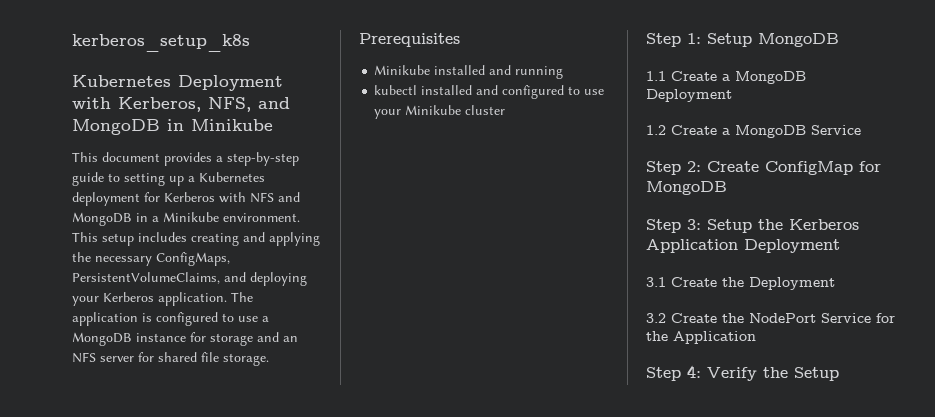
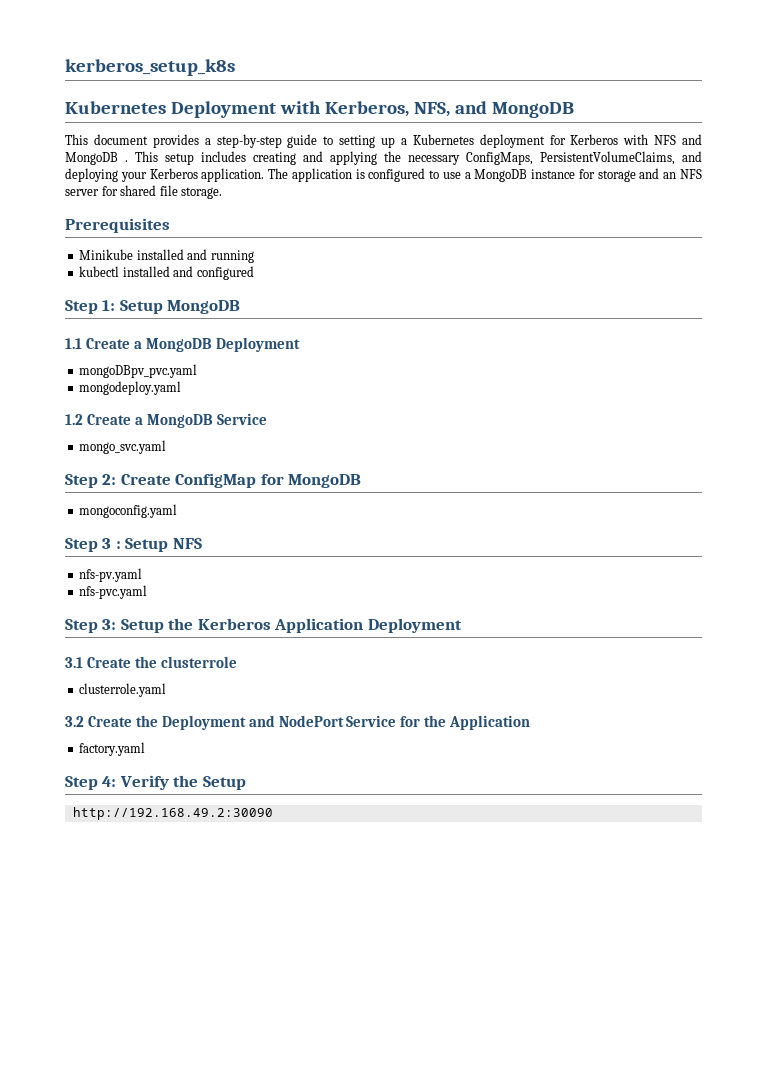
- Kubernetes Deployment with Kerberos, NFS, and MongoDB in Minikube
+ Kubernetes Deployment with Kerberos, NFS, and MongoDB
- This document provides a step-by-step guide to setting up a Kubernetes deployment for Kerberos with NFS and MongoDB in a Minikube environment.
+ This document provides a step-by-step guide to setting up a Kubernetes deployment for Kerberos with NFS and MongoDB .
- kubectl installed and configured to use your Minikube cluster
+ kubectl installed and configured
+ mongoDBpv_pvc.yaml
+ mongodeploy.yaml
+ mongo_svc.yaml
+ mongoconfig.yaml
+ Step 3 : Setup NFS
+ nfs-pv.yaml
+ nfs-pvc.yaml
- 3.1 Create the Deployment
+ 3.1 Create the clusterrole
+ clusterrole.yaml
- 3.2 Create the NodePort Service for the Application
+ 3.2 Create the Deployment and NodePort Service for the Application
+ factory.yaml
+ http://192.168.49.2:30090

******************************

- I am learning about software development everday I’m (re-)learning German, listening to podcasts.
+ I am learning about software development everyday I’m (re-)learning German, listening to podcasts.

******************************

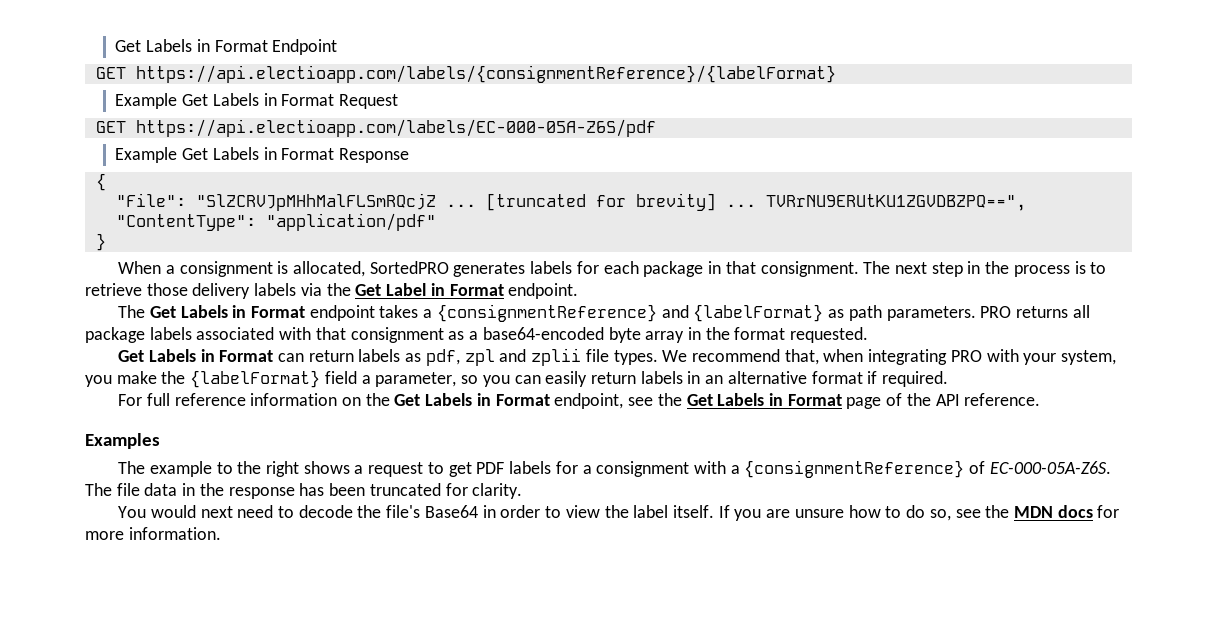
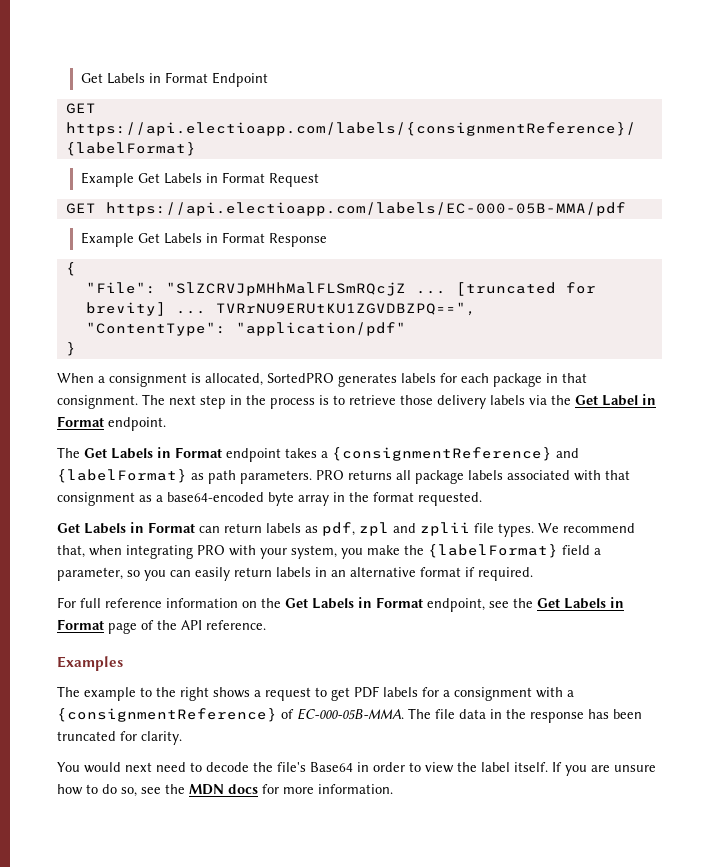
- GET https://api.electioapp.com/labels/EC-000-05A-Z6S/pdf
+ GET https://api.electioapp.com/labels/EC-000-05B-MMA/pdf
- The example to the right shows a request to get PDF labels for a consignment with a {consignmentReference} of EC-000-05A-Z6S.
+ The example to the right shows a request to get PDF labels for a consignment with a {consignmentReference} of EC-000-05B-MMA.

******************************

TASK BRIEF: Go through the records above, find every line with the word "configured", and list those lines.

REPLY TO THE TASK:
- kubectl installed and configured to use your Minikube cluster
+ kubectl installed and configured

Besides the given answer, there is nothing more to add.